Granular synthesis

ape_din · December 10, 2024, 3:10pm

I’m deeply interested in granular synthesis and have been working to understand it both technically and conceptually. Besides learning how to implement it in SuperCollider, are there any other resources you could recommend for exploring this topic in greater depth?

josh · December 10, 2024, 3:41pm

Mictosounds by Curtis Roads is one of the definitive texts.
The Grain UGens in SC are heavily influenced by the kinds of controls that Barry Truax used for his work in the 80s (especially paired with the Tendency quark).

Best
Josh

/*
Josh Parmenter
www.realizedsound.net/josh
*/

ape_din · December 10, 2024, 4:26pm

I definitely need to read it when i find time!

QQQQ · December 11, 2024, 1:34am

The chapter on granular synthesis from the SuperCollider book is quite helpful too

asher · December 11, 2024, 2:17am

I think Road’s Microsound book is a classic, but it doesn’t cover enough implementation details. Granular synthesis is pretty conceptually simple but the technical implementations can be quite complex, and it depends at what level you are optimising (like any parallel/particle system or similar).

The best granular synthesis guides I have found are in the Generating Sound and Organizing Time book, Ross Bencina’s article, and studying Kentaro Suzuki’s ~gen patchers; There is frankly a lot of work that has been done over the last 5-10 years in granular through Max/MSP and ~gen, so it might be worth looking into that world to translate some of the patches, although I have seen some good faust patches too.

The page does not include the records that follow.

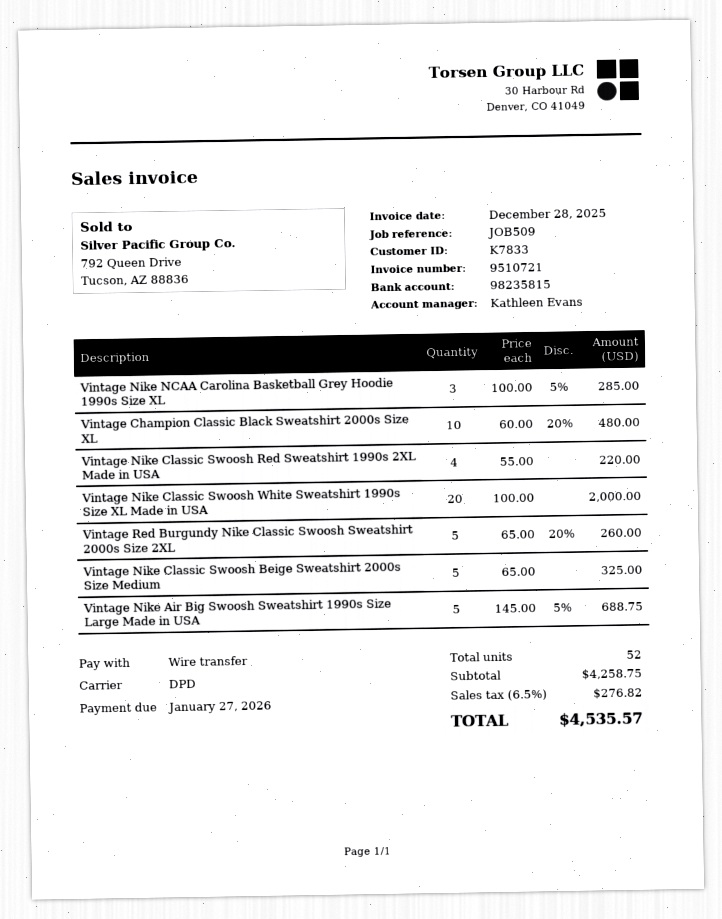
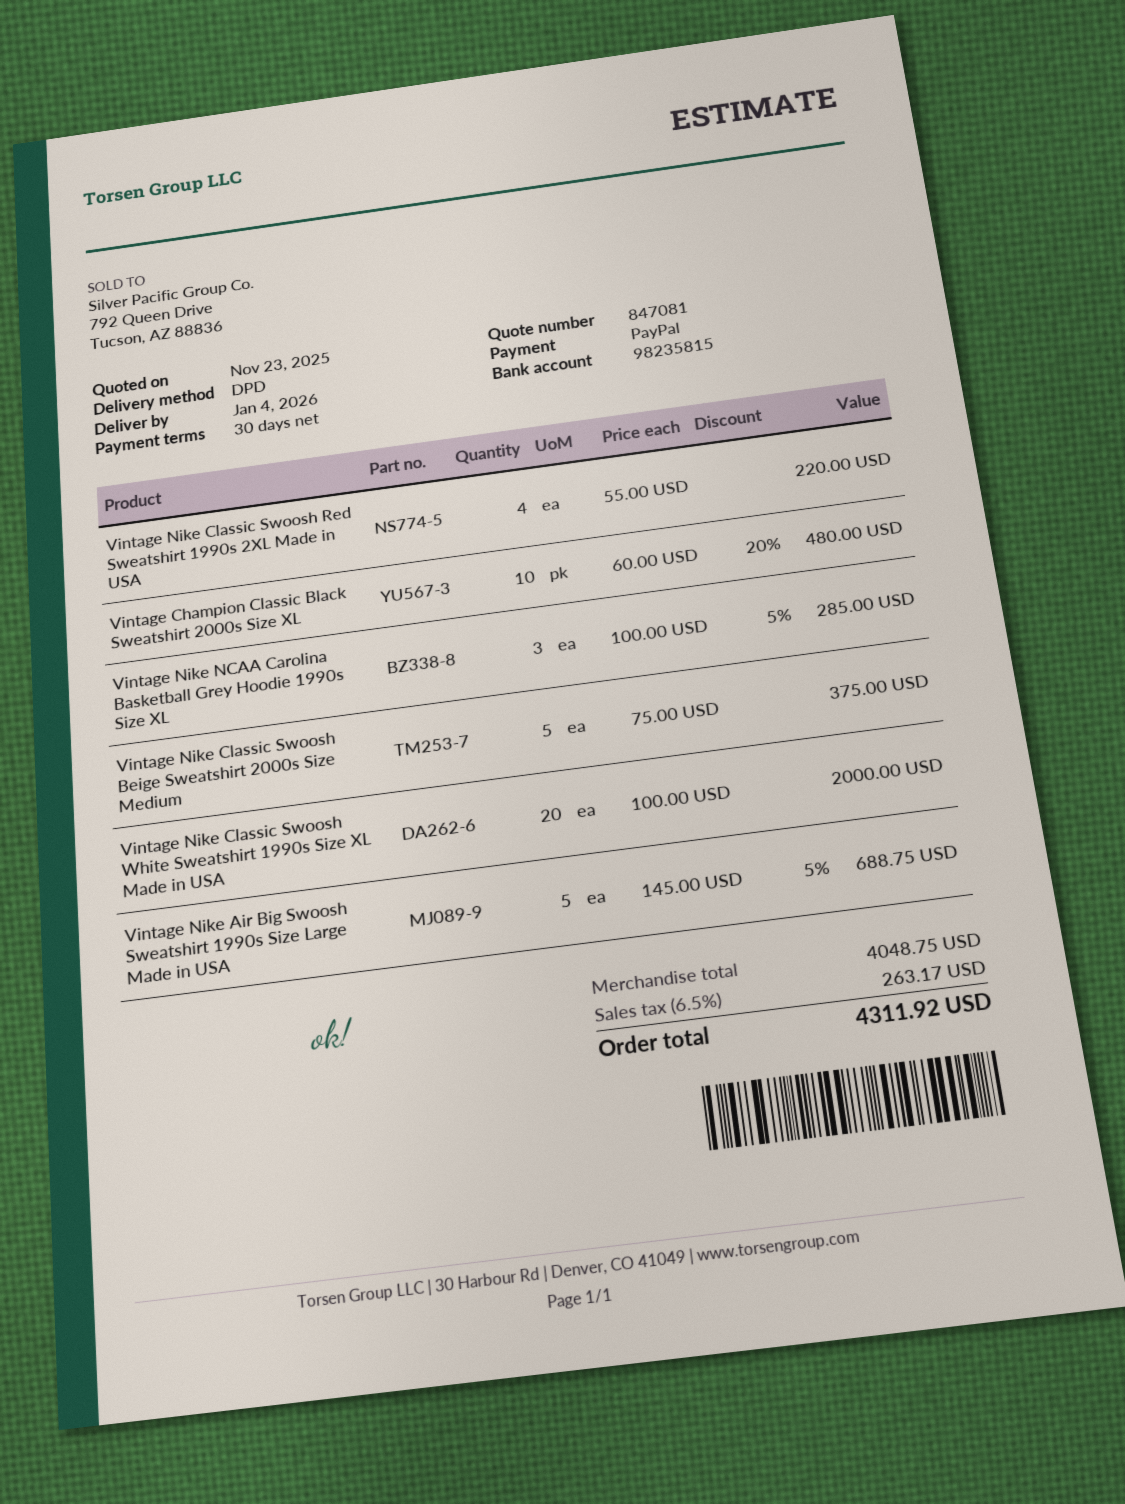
payment method: bank transfer -> PayPal
Vintage Red Burgundy Nike Classic Swoosh Sweatshirt 2000s Size 2XL: 5 x 65.00 - 20% = 260.00 -> none
Vintage Nike Classic Swoosh Beige Sweatshirt 2000s Size Medium: 5 x 65.00 = 325.00 -> 5 x 75.00 = 375.00
subtotal: 4258.75 -> 4048.75
tax: 6.5% = 276.82 -> 6.5% = 263.17
total: 4535.57 -> 4311.92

Alik Rustamoff/Reflectives also has some really good SC specific tutorials on Youtube that are a little more in depth than just using the granular UGens. Also @dietcv’s recent thread (his work draws upon the Generating Sound book)

If you really want to go deep, check out the source code for Emilie Gillet’s Mutable Clouds model on github.

dietcv · December 11, 2024, 10:59am

hey, didnt know the article by Ross Bencina. Thats really cool.
In my opinion “generating sound organizing time” is the most up to date book which goes in the nitty gritty details of implementing granular synthesis where other literature falls short. Its very well written and easy to follow.

I also found some use in Miller Puckettes book “The theory and technique of electronic music” together with some of his classes for implementing granular synthesis. But he often times has his own terminology for things (for example wavepackets) which doesnt match with what other authors are writing.

dkmayer · December 11, 2024, 11:08am

Definitely. Code examples (Alberto’s Chapter 16) can be found here:

Note the incluced and necessary extension. Also, this refers to an old SC-version, replace memStore by add.

miSCellaneous_lib contains the tutorials ‘Buffer Granulation’ and ‘Live Granulation’ (without buffering). Other classes of miSCellaneous also refer to granulation: DX suite (multichannel envelopes), PbindFx (granulation with effects), Sieves and Psieve patterns, ZeroXBufRd / TZeroXBufRd (wavesets), PLbindef / PLbindefPar (granulation and live coding).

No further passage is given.